Nous allons nous disperser dans les villes et les départements de France. Et cependant, mes chers camarades, les lumières de cette salle une fois éteintes, nous ne cesserons pas pour autant d'incarner le parti socialiste.

Nous continuerons à militer au sein d'un parti aujourd'hui au pouvoir, fort de son rayonnement et de son implantation. Un parti qui grâce en particulier à l'action de François Mitterrand a conquis une place exceptionnelle dans la société française.

Nous le ferons cependant conscients de la grande exigence qu'impose la condition militante : prolonger un mouvement né il y a un siècle en riposte à l'exploitation de la première révolution industrielle. Et donc, responsables en définitive d'écrire quelques pages blanches d'un livre que d'autres ont commencé, et que d'autres, sans doute, termineront.

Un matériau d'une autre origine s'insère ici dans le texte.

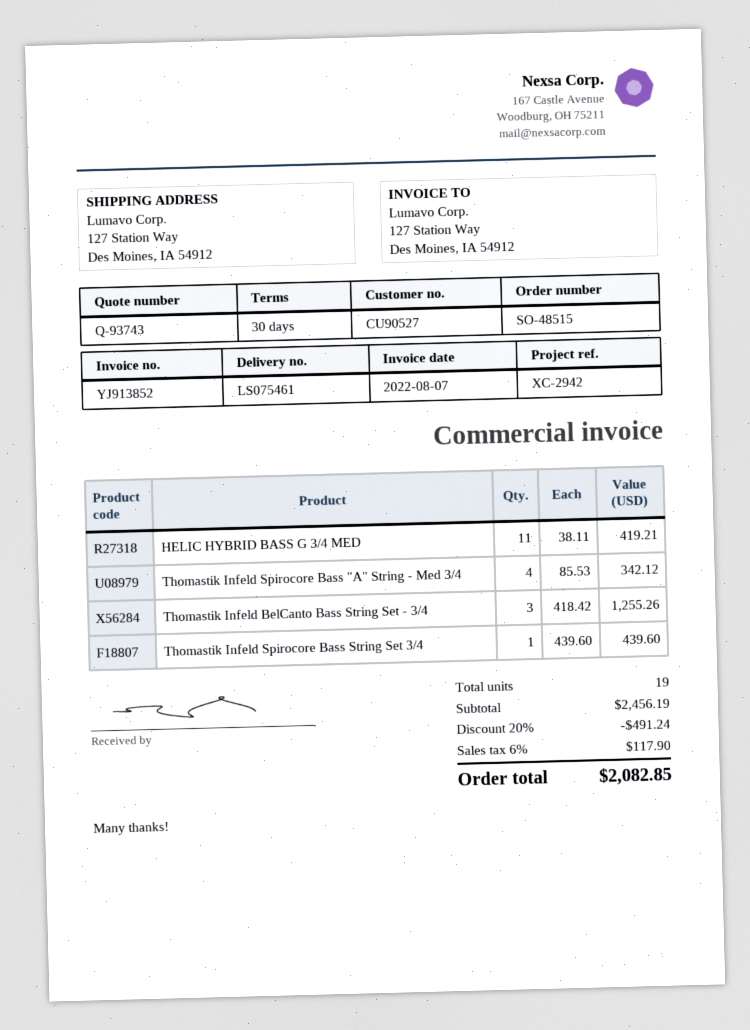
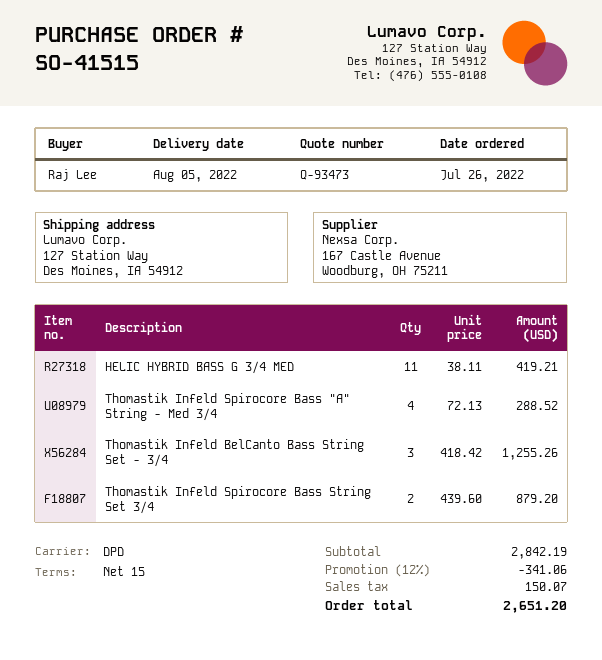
quote number: Q-93743 -> Q-93473
order number: SO-48515 -> SO-41515
payment terms: 30 days -> 15 days
Thomastik Infeld Spirocore Bass "A" String - Med 3/4: 4 x 85.53 = 342.12 -> 4 x 72.13 = 288.52
Thomastik Infeld Spirocore Bass String Set 3/4: 1 x 439.60 = 439.60 -> 2 x 439.60 = 879.20
subtotal: 2456.19 -> 2842.19
discount: 20% = 491.24 -> 12% = 341.06
tax: 117.90 -> 150.07
total: 2082.85 -> 2651.20

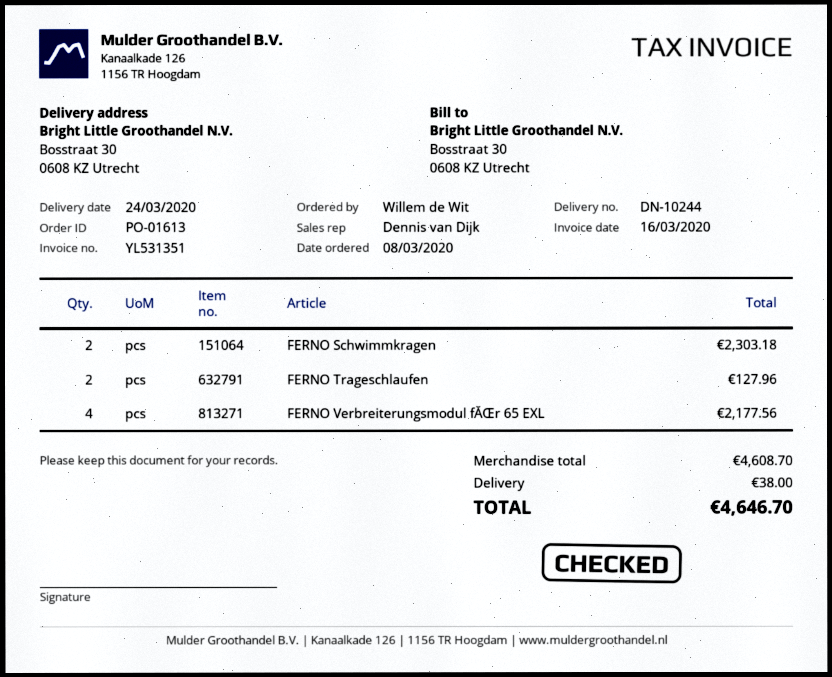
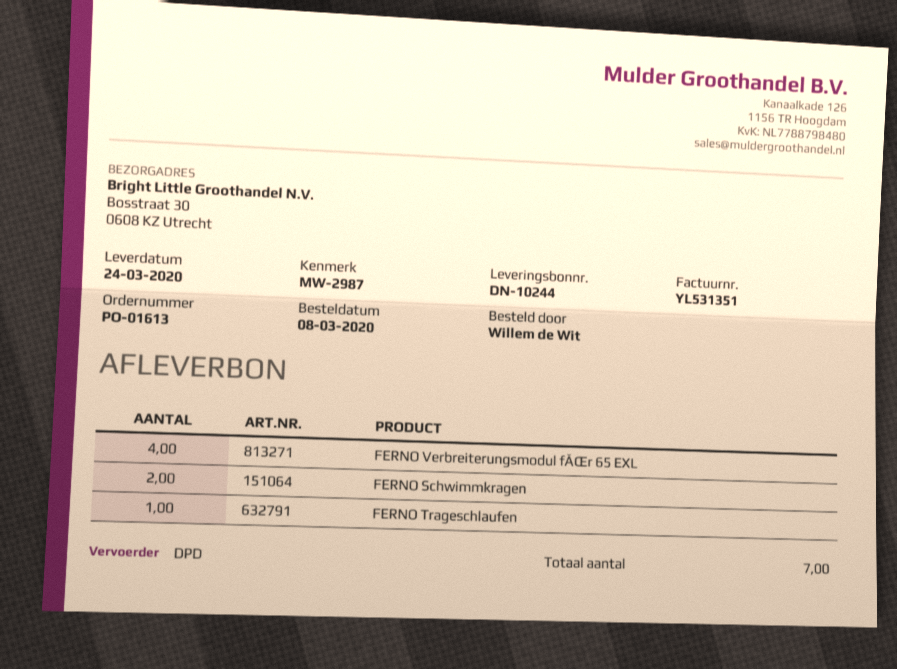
FERNO Trageschlaufen: 2 -> 1

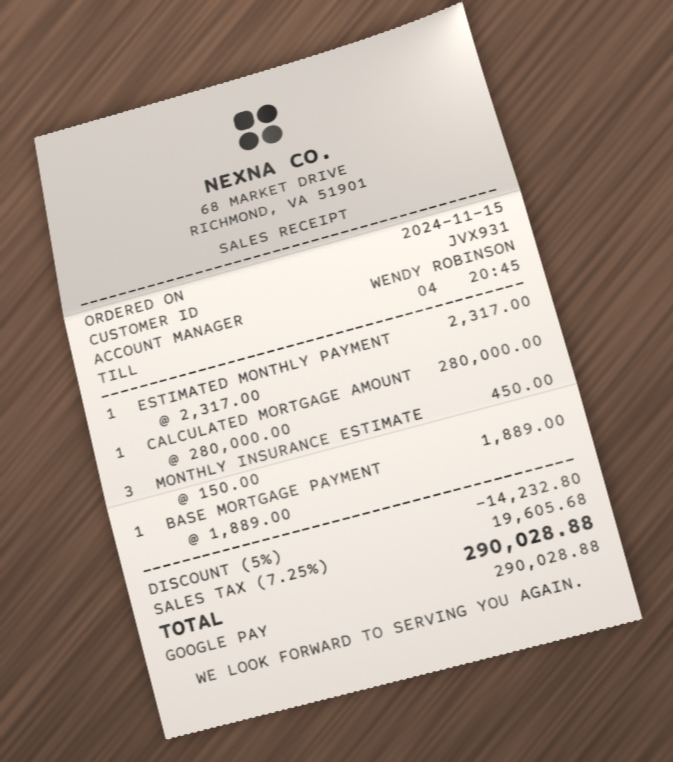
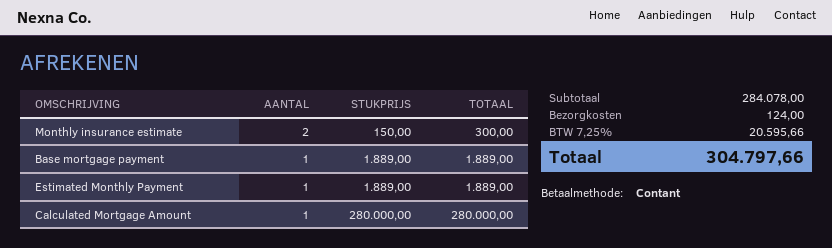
payment method: Google Pay -> cash
ESTIMATED MONTHLY PAYMENT: 1 x 2317.00 = 2317.00 -> 1 x 1889.00 = 1889.00
MONTHLY INSURANCE ESTIMATE: 3 x 150.00 = 450.00 -> 2 x 150.00 = 300.00
discount: 5% = 14232.80 -> none
shipping: none -> 124.00
tax: 7.25% = 19605.68 -> 7.25% = 20595.66
total: 290028.88 -> 304797.66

Aucun de nos congrès n'est indifférent à l'échelle de cette histoire. Tous marquent une étape, un rendez-vous et une perspective. Tous comportent leur part d'exaltation, de passions et désillusions. Celui-ci, comme tous les autres, n'y manquera pas. Nous avons ainsi en quatre jours parcouru un chemin sur lequel il ne nous sera pas donné de revenir.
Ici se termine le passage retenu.